Friday, October 8, 2010

Participatory Tools

When we use Participatory Approaches, we need particular methods to work with stakeholders and increase their sense of ownership. We call these methods “tools” because, like any other tool-kit, they do not provide the solutions in themselves, but do provide us with ways to reach the solutions. The tools we use help us to communicate in better ways with stakeholders and assist stakeholders to share their information and understanding with us. With experience, we learn to use the right tool in the right circumstances, and to develop new tools to meet our particular needs in different circumstances. The tools we use are accessible, any of the people we are working with are not literate, then we do not use tools which involve writing or reading skills. We might use drawing, model-making or symbols instead.

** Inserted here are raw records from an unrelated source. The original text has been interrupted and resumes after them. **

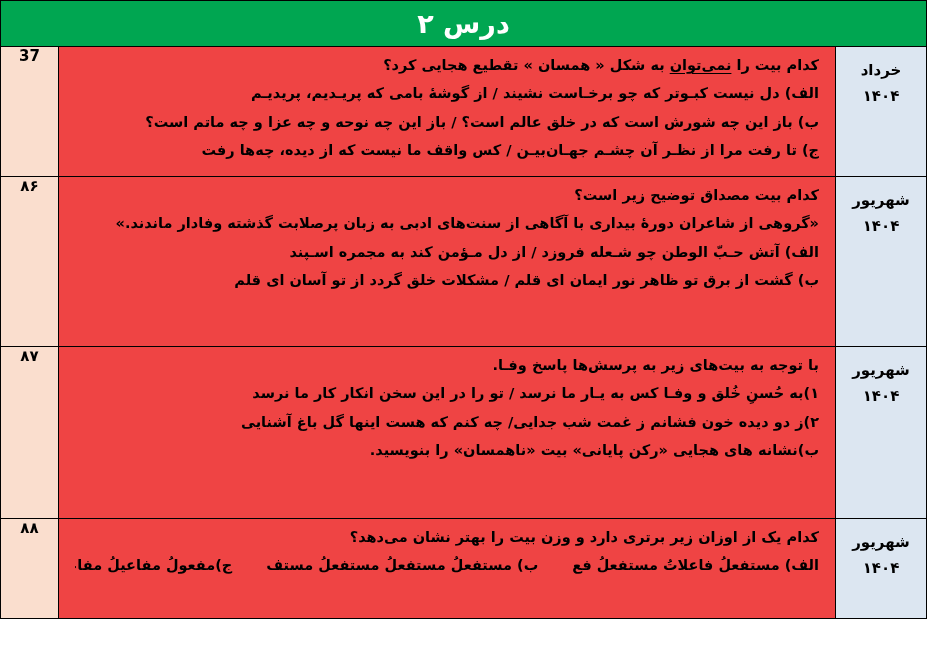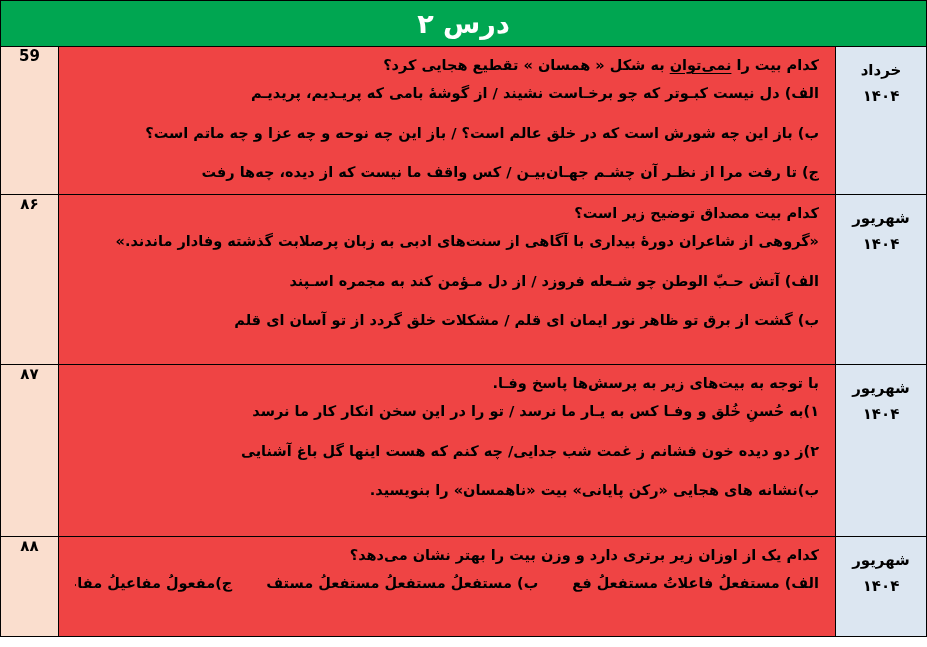--- a/index.html
+++ b/index.html
@@ -139,7 +139,7 @@
           <div class="q-line spaced">ب) باز این چه شورش است که در خلق عالم است؟ / باز این چه نوحه و چه عزا و چه ماتم است؟</div>
           <div class="q-line spaced">ج) تا رفت مرا از نظـر آن چشـم جهـان‌بیـن / کس واقف ما نیست که از دیده، چه‌ها رفت</div>
         </td>
-        <td class="col-num">59</td>
+        <td class="col-num">37</td>
       </tr>
 
       <tr class="r2">

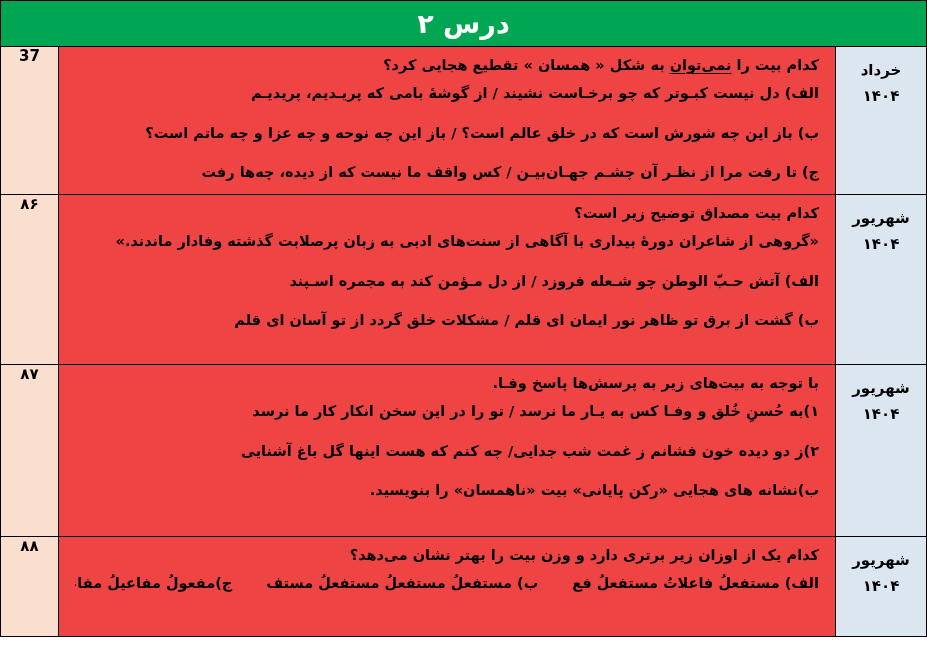--- a/index.html
+++ b/index.html
@@ -91,7 +91,7 @@
     white-space: nowrap;
     overflow: hidden;
   }
-  .q-line.spaced { margin-top: 11px; }
+  .q-line.spaced { margin-top: 0; }
   .q-line.opts {
     display: flex;
     flex-direction: row;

The types of methods used in PRA are largely a more participatory mode. Some of the “menu” of methods of PRA are:

• Secondary sources-such as files, maps, aerial photographs, articles and books;
• Do-it-yourself-asking to be taught to perform village tasks e.g. transplanting weeding, ploughing etc.
• Key informants-enquiring who are the experts and seeking them out;
• Semi-structured interview –it can entail having a mental or written cheklist, but being open-ended and following up on the unexpected;
• Groups of various kinds (causal, specialist/focus, deliberately structured, community/ neighbourhood);
• Sequences or chains of interviews-from group to group or from group to key informant;
• They do it-villages and village residents as investigators and researchers-women, poor people, volunteers etc.;
• Participatory mapping and modeling, in which people use the ground, floor or paper to make social, demographic, health or farm maps;
• Participatory analysis of aerial photography;
• Transect walks-systematically walk with informants through an area, observing, asking, listening, discussing, seeking problems, solutions and opportunities;
• Time lines-chronologies of events, listing major remembered dates in a village;
• Trend analysis-people’s accounts of the past, or how things close to them have changed e.g. customs and practices;
• Livelihood analysis-stability, crises and coping, relative income, expenditure, credit and debt;
• Wellbeing or wealth ranking-indentifying clusters of households according to wellbeing or wealth;
• Analysis of difference-especially by gender, social group, wealth/poverty, occupation and age;
• Key local indicators-such as poor people’s criteria of wellbeing,
• Participatory planning, budgeting and monitoring-in which villagers prepare their own plans, budgets and schedules, and monitor progress.